- _Records provided_
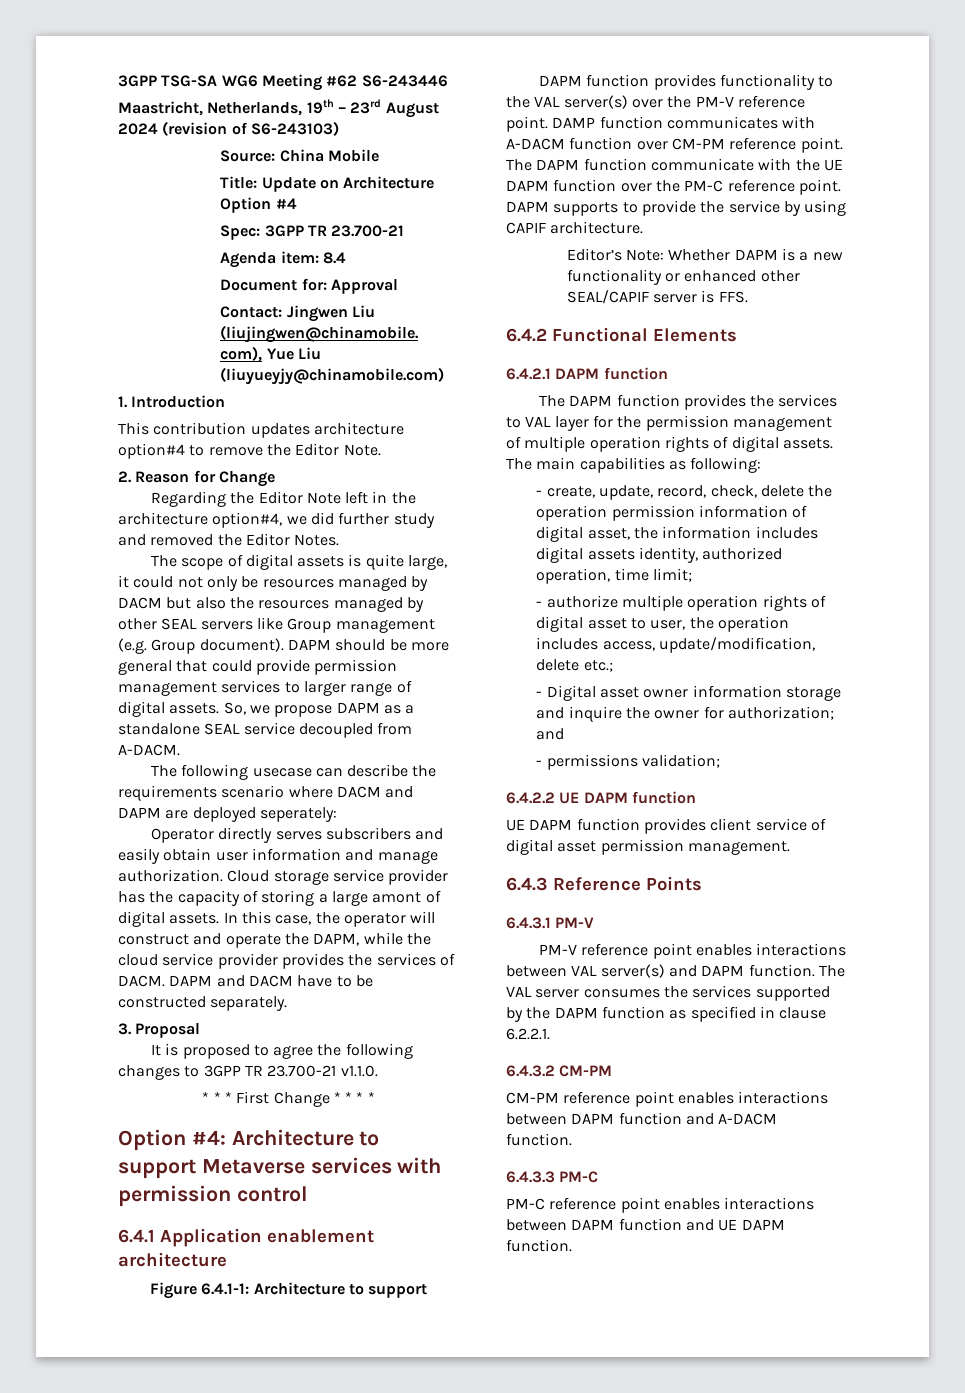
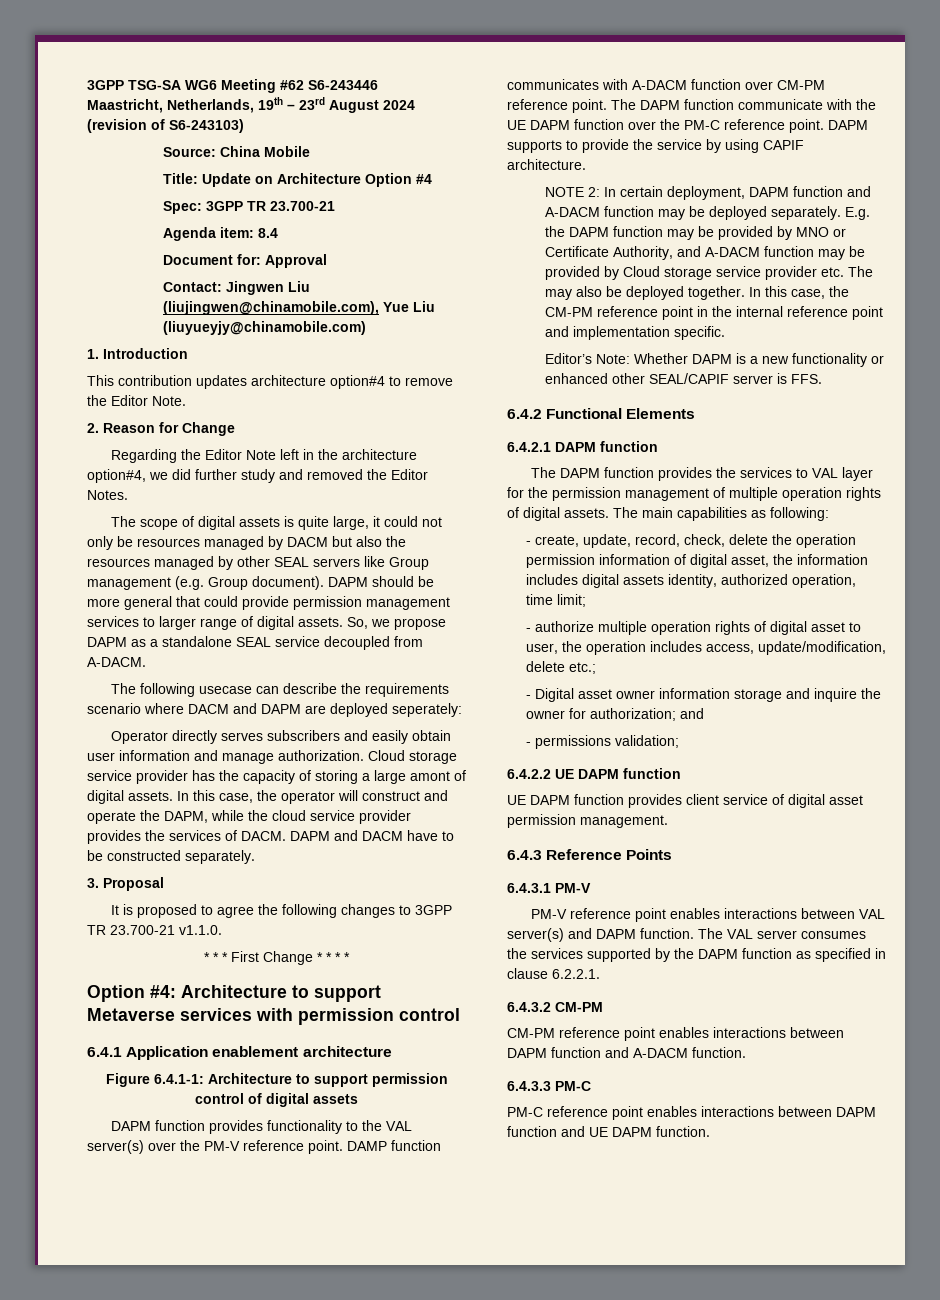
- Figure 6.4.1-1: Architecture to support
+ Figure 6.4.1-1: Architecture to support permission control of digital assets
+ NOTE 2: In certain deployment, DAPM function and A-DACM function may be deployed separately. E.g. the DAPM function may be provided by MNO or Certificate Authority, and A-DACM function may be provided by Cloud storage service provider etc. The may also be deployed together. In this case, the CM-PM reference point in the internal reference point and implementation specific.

...

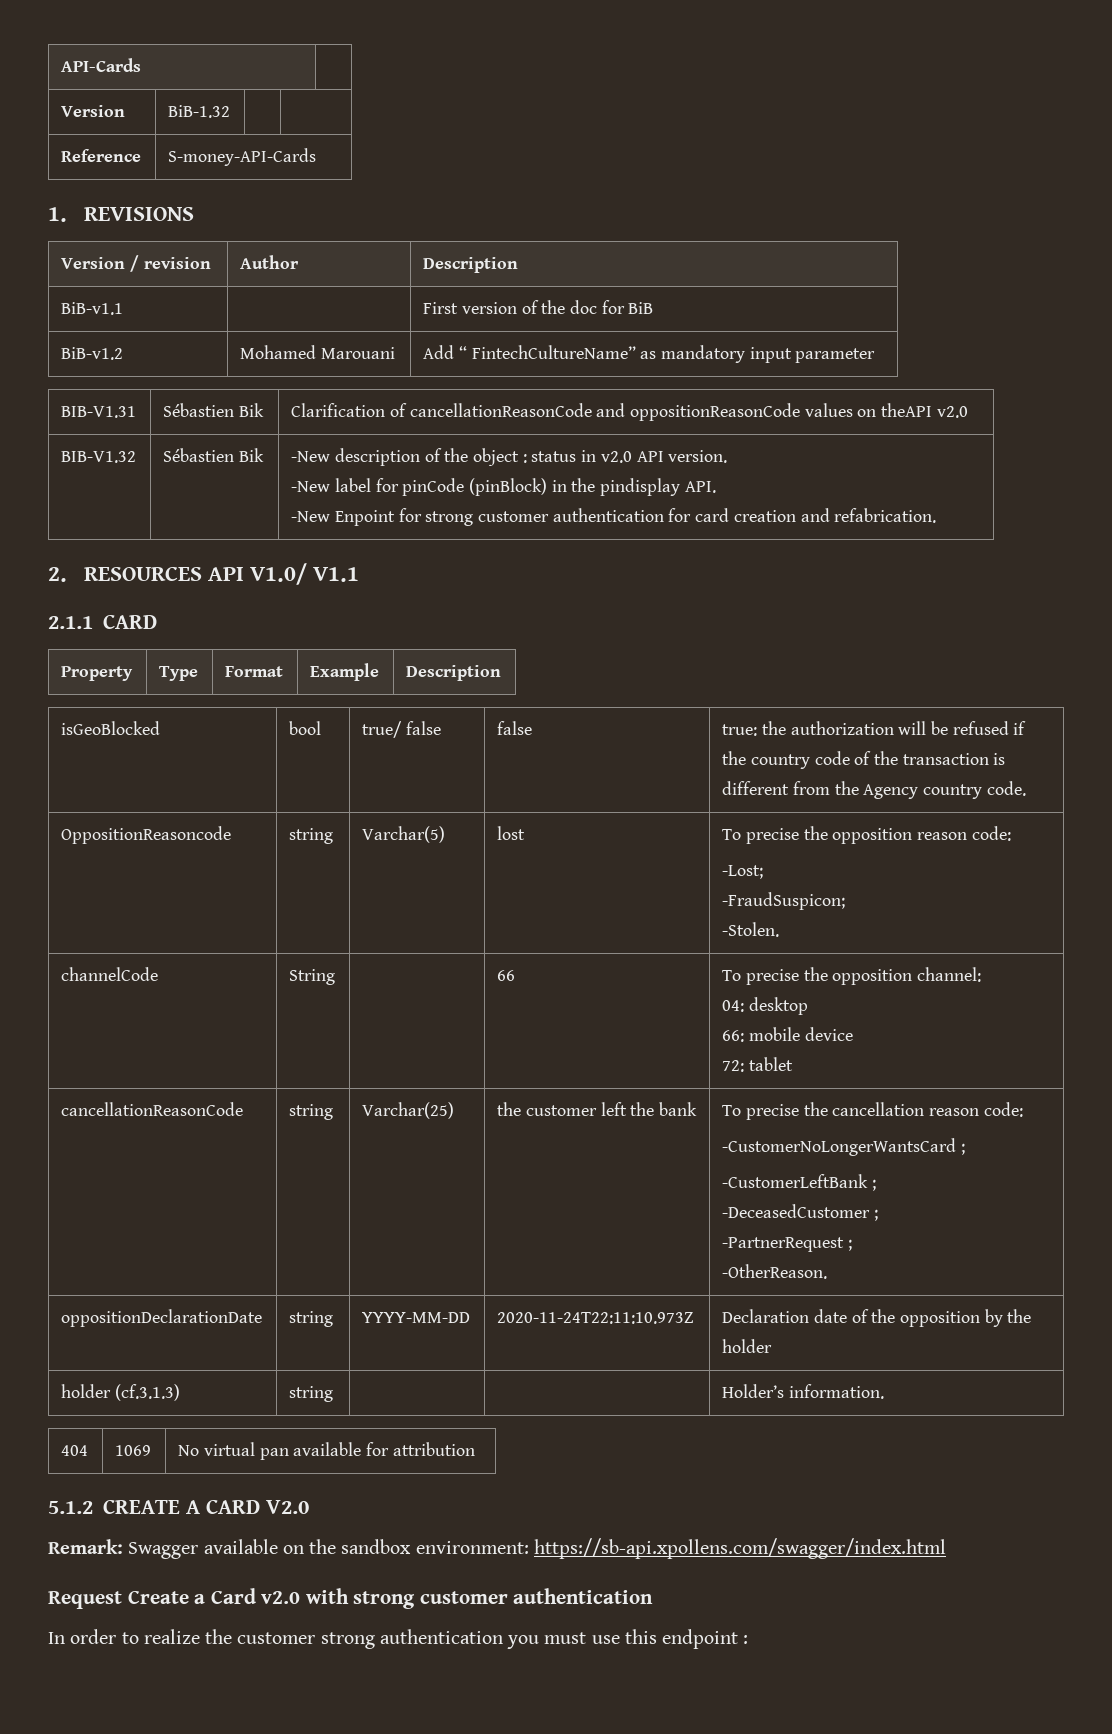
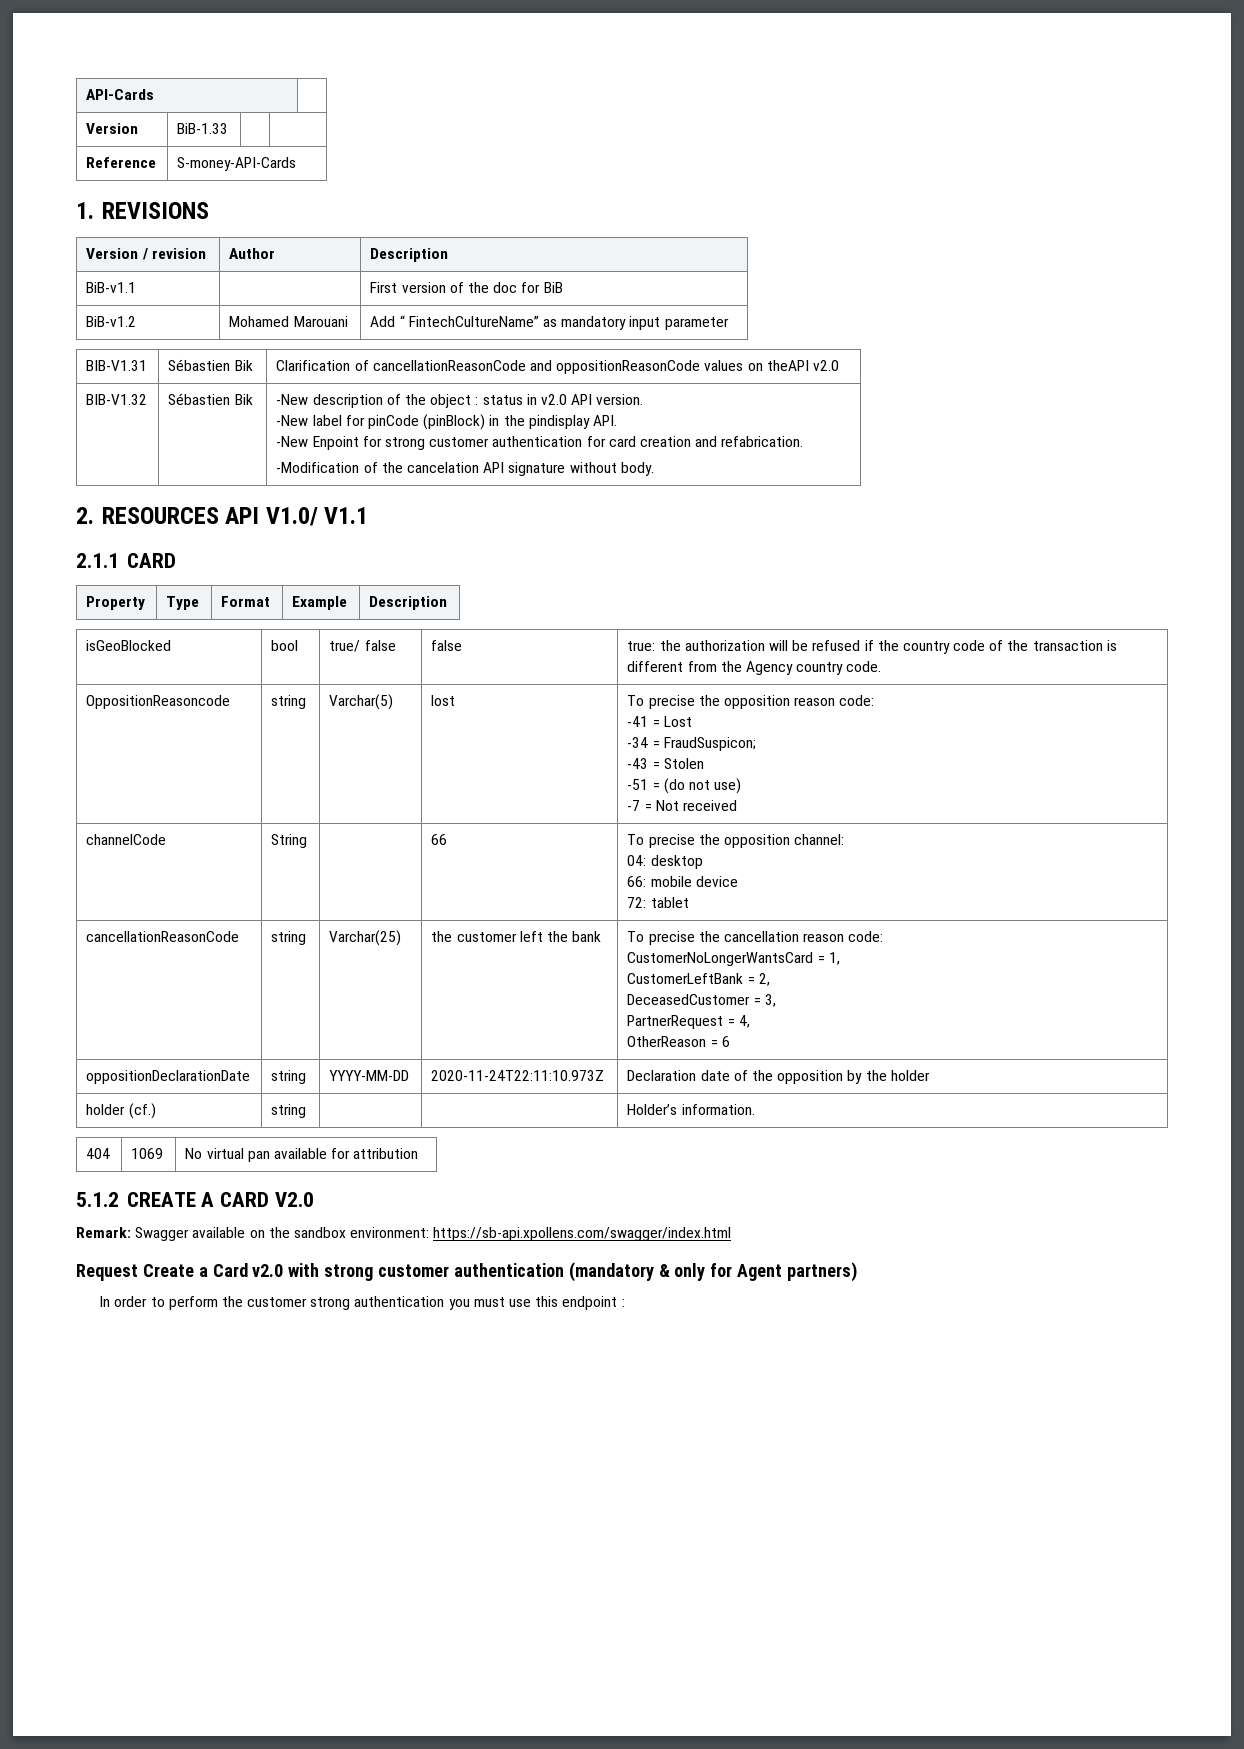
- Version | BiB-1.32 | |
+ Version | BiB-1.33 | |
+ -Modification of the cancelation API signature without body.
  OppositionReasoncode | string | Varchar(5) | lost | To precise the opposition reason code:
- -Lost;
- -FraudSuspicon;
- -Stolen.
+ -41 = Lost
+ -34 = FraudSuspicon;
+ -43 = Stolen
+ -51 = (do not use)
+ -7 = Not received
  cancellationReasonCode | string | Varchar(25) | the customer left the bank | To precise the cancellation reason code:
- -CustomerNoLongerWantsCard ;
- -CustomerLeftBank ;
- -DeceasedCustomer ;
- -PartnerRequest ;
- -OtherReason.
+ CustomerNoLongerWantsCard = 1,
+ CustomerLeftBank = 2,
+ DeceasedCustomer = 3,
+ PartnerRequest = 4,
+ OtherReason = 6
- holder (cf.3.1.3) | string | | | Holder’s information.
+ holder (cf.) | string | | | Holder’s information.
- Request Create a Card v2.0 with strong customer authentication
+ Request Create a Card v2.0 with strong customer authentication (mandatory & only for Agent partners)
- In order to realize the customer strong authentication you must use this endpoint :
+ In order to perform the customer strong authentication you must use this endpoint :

- _Work task_
Here the output must be the lines above from the line with "- Figure 6.4.1-1: Architecture to support" to the line with "and implementation specific.", both included, duplicated word for word and nothing else.

- _Solved problem_
- Figure 6.4.1-1: Architecture to support
+ Figure 6.4.1-1: Architecture to support permission control of digital assets
+ NOTE 2: In certain deployment, DAPM function and A-DACM function may be deployed separately. E.g. the DAPM function may be provided by MNO or Certificate Authority, and A-DACM function may be provided by Cloud storage service provider etc. The may also be deployed together. In this case, the CM-PM reference point in the internal reference point and implementation specific.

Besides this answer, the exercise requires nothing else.